Я отгонял от себя сон, ведь я обязан был бодрствовать, но сон наступал все сильнее, сладостным грузом ложился на веки. Даже не знаю, как получилось, но я заснул.
Приснился мне Ондрашек. Будто сижу это я в корчме и смотрю, как он танцует со своей милой. И все его разбойники тут, тоже с девушками, а потом Ондрашек переворачивает кружку кверху дном. Видно, приближались дозорные! А Дорота, милашка самого атамана, запустила руку в карман передника, схватила горсть мака и давай рассыпать вокруг. Все заснули — музыканты, разбойники, даже еврей-корчмарь захрапел возле бочки, из которой цедил в кувшин вино для разбойников. Все крепко спали, вино лилось из бочки в подставленный кувшин, переливалось, и мне было жаль вина. Мне хотелось подойти к бочке и завернуть кран. Но я не мог встать.
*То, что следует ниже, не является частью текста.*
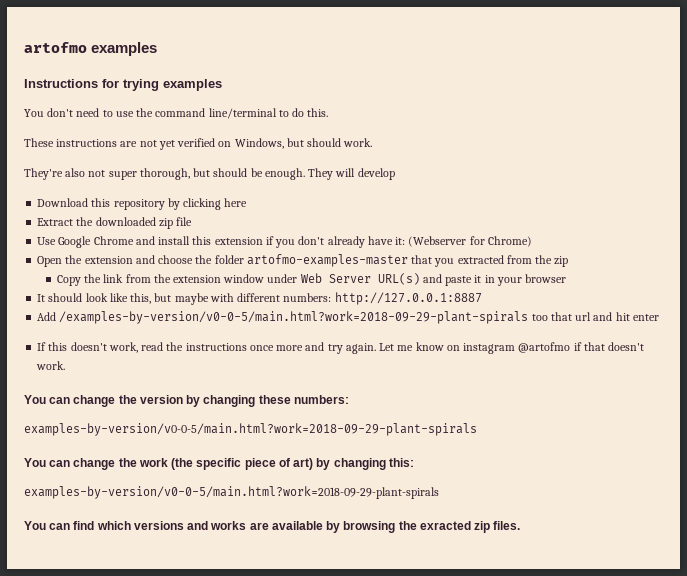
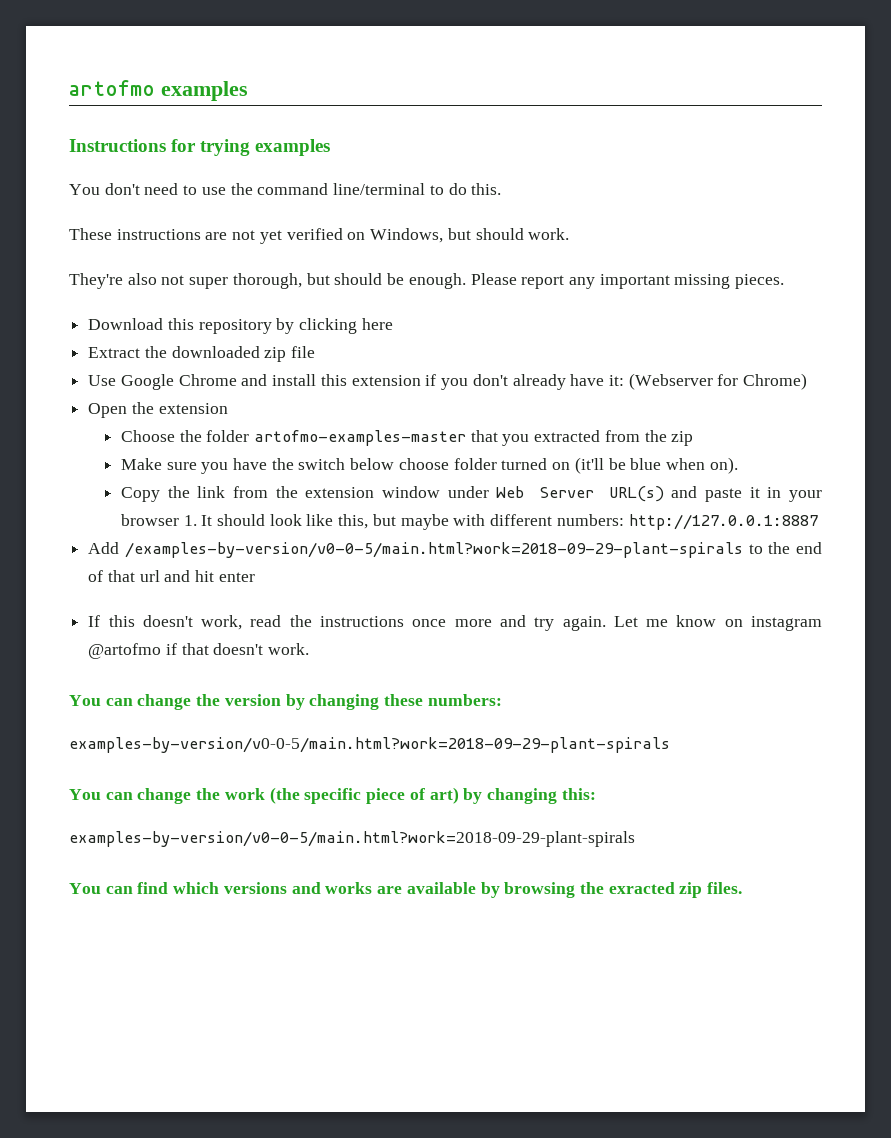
[308,168,395,180] They will develop -> [470,273,785,289] Please report any important missing pieces.
[135,255,194,264] and choose -> [120,430,175,442] // Choose
(569, 261) none -> [120,457,738,474] // Make sure you have the switch below choose folder turned on (it'll be blue when on).
(567, 278) // -> [183,515,197,526] 1.
[531,314,548,321] too -> [748,542,822,554] [88,570,104,582] to the end of

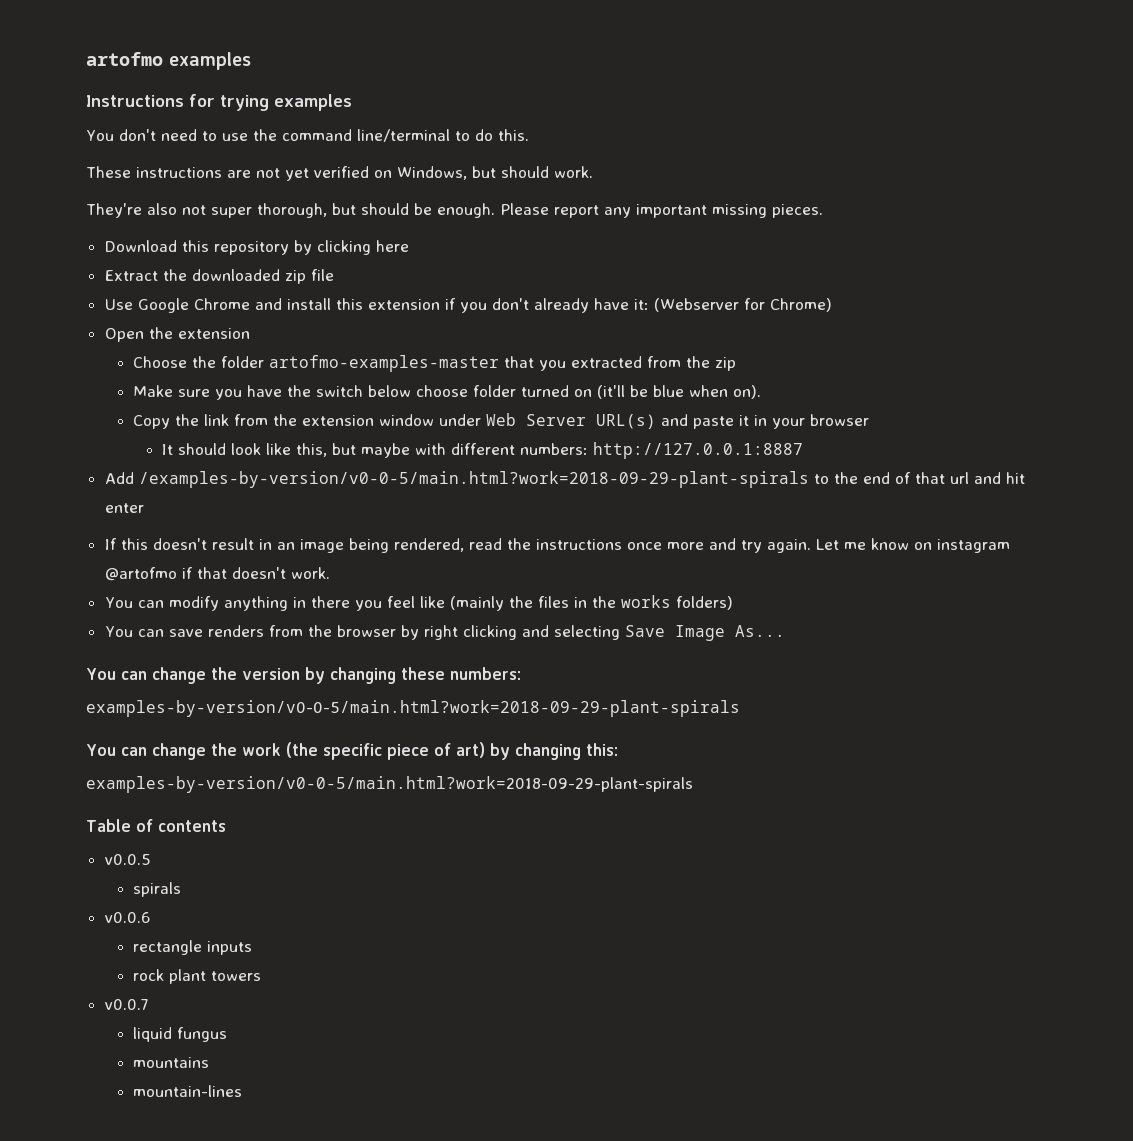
[183,515,197,526] 1. -> (870, 420) //
[201,615,243,630] work, -> [211,538,464,553] result in an image being rendered,
(310, 649) none -> [104,595,733,611] [104,625,785,641] // You can modify anything in there you feel like (mainly the files in the works folders) // You can save renders from the browser by right clicking and selecting Save Image As...
[69,882,743,898] You can find which versions and works are available by browsing the exracted zip files. -> [86,819,226,832] [104,854,151,865] [133,882,182,897] [104,912,150,923] [133,940,253,955] [133,969,262,984] [104,999,148,1010] [133,1027,228,1042] [133,1057,210,1068] [133,1085,243,1097] Table of contents // v0.0.5 // spirals // v0.0.6 // rectangle inputs // rock plant towers // v0.0.7 // liquid fungus // mountains // mountain-lines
В конце концов мне удалось хоть и не встать, но поднять отяжелевшие веки. Сперва с удивлением, потом с ужасом я увидел, что нет Кухарчика. Остались его часы, одна горящая лампа и три спящих товарища, а Кухарчика нету!
Я вскочил, потому что уже успел раскумекать, что тут к чему. Бужу своих товарищей.
— Вставайте, черт вас подери, Кухарчик полез в дым! — кричал я.
Они вскакивают, протирают глаза, но никак не проснутся. Я пинал их ногами, бил кулаком, чтобы расшевелить. Потом зажег три лампы и приказал бежать следом за мной. Мне было все ясно. Пока я спал, страх попутал Кухарчика. Мы бежали пригнувшись, потому что кое-где кровельные крепления были поломаны и коленом торчали над нами. Можно было врезаться головой в такое проклятое колено. Гулким эхом отдавались наши шаги. Свет ламп колебался, и вокруг нас прыгали уродливые тени. До десятой перемычки оставалось около трехсот метров. Штрек здесь имел небольшой изгиб, так что мы не могли увидеть свет от лампы Кухарчика. Миновали поворот — есть свет! Мутный, но есть!
Я бежал впереди. За мной Пасербек. За ним Остружка. За Остружкой далеко позади — Кужейка. Известное дело — астма!..
Вдруг свет лампы Кухарчика стал еще больше мутнеть, и я понял, что он лезет в дым.
— Кухарчик! Кухарчик! — звал я. Свет рыжел, расплывался в черноте.
— Кухарчик!.. Ильза!.. — крикнул я, что было мочи. Святое, магическое слово! Ильза! Пятно остановилось, постепенно проясняясь. Я бежал, уже почти не дыша. Лишь бы поспеть вовремя, пока Кухарчик не отравился! Я добежал до черной, клубящейся стены дыма. Дым вырывался из штрека и полз к перемычке. К десятой перемычке. В дыму, совсем рядом с его волнистыми границами, я разглядел Кухарчика. Он шатался.
— Ильза, Кухарчик!.. — Я уже не кричал, а ревел.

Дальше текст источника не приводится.